_MATERIAL SHOWN_
--------
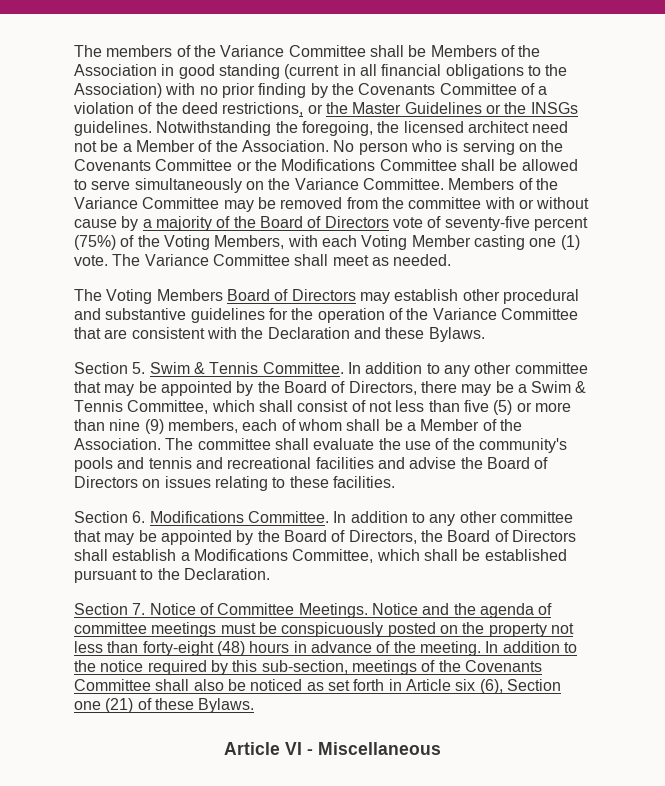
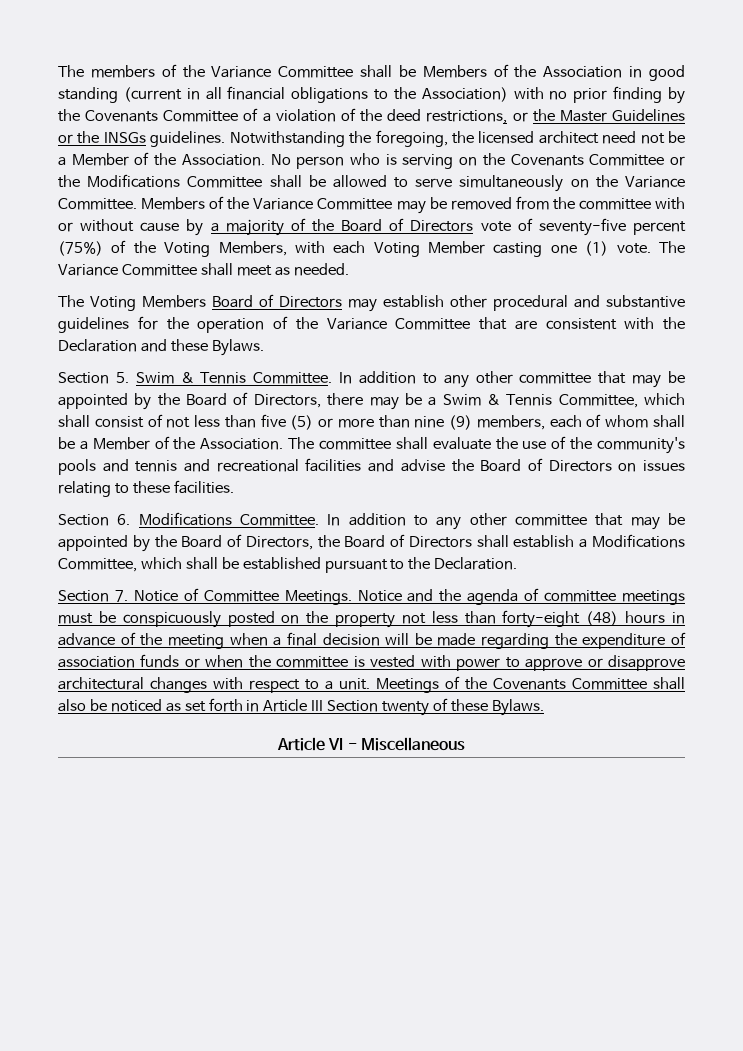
- Notice and the agenda of committee meetings must be conspicuously posted on the property not less than forty-eight (48) hours in advance of the meeting. In addition to the notice required by this sub-section, meetings of the Covenants Committee shall also be noticed as set forth in Article six (6), Section one (21) of these Bylaws.
+ Notice and the agenda of committee meetings must be conspicuously posted on the property not less than forty-eight (48) hours in advance of the meeting when a final decision will be made regarding the expenditure of association funds or when the committee is vested with power to approve or disapprove architectural changes with respect to a unit. Meetings of the Covenants Committee shall also be noticed as set forth in Article III Section twenty of these Bylaws.

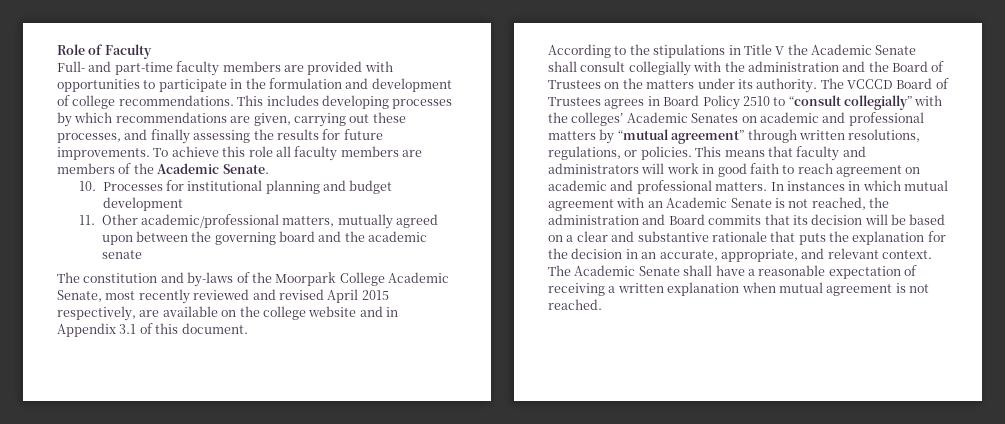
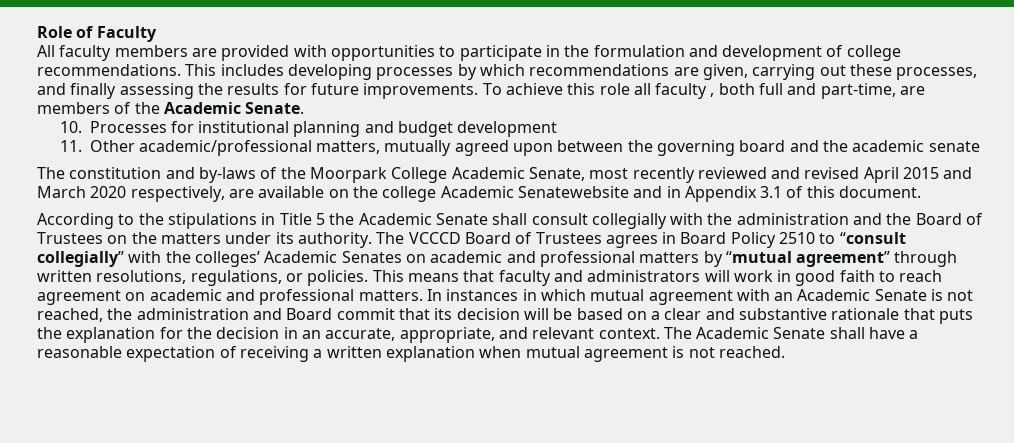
- Full- and part-time faculty members are provided with opportunities to participate in the formulation and development of college recommendations.
+ All faculty members are provided with opportunities to participate in the formulation and development of college recommendations.
- To achieve this role all faculty members are members of the Academic Senate.
+ To achieve this role all faculty , both full and part-time, are members of the Academic Senate.
- The constitution and by-laws of the Moorpark College Academic Senate, most recently reviewed and revised April 2015 respectively, are available on the college website and in Appendix 3.1 of this document.
+ The constitution and by-laws of the Moorpark College Academic Senate, most recently reviewed and revised April 2015 and March 2020 respectively, are available on the college Academic Senatewebsite and in Appendix 3.1 of this document.
- According to the stipulations in Title V the Academic Senate shall consult collegially with the administration and the Board of Trustees on the matters under its authority.
+ According to the stipulations in Title 5 the Academic Senate shall consult collegially with the administration and the Board of Trustees on the matters under its authority.
- In instances in which mutual agreement with an Academic Senate is not reached, the administration and Board commits that its decision will be based on a clear and substantive rationale that puts the explanation for the decision in an accurate, appropriate, and relevant context.
+ In instances in which mutual agreement with an Academic Senate is not reached, the administration and Board commit that its decision will be based on a clear and substantive rationale that puts the explanation for the decision in an accurate, appropriate, and relevant context.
--------
_WORK REQUIRED_
Leave out any pictures and return exactly the lines from the beginning of the data through the line with "- Full- and", inclusive.

_YOUR RESPONSE_
- Notice and the agenda of committee meetings must be conspicuously posted on the property not less than forty-eight (48) hours in advance of the meeting. In addition to the notice required by this sub-section, meetings of the Covenants Committee shall also be noticed as set forth in Article six (6), Section one (21) of these Bylaws.
+ Notice and the agenda of committee meetings must be conspicuously posted on the property not less than forty-eight (48) hours in advance of the meeting when a final decision will be made regarding the expenditure of association funds or when the committee is vested with power to approve or disapprove architectural changes with respect to a unit. Meetings of the Covenants Committee shall also be noticed as set forth in Article III Section twenty of these Bylaws.

- Full- and part-time faculty members are provided with opportunities to participate in the formulation and development of college recommendations.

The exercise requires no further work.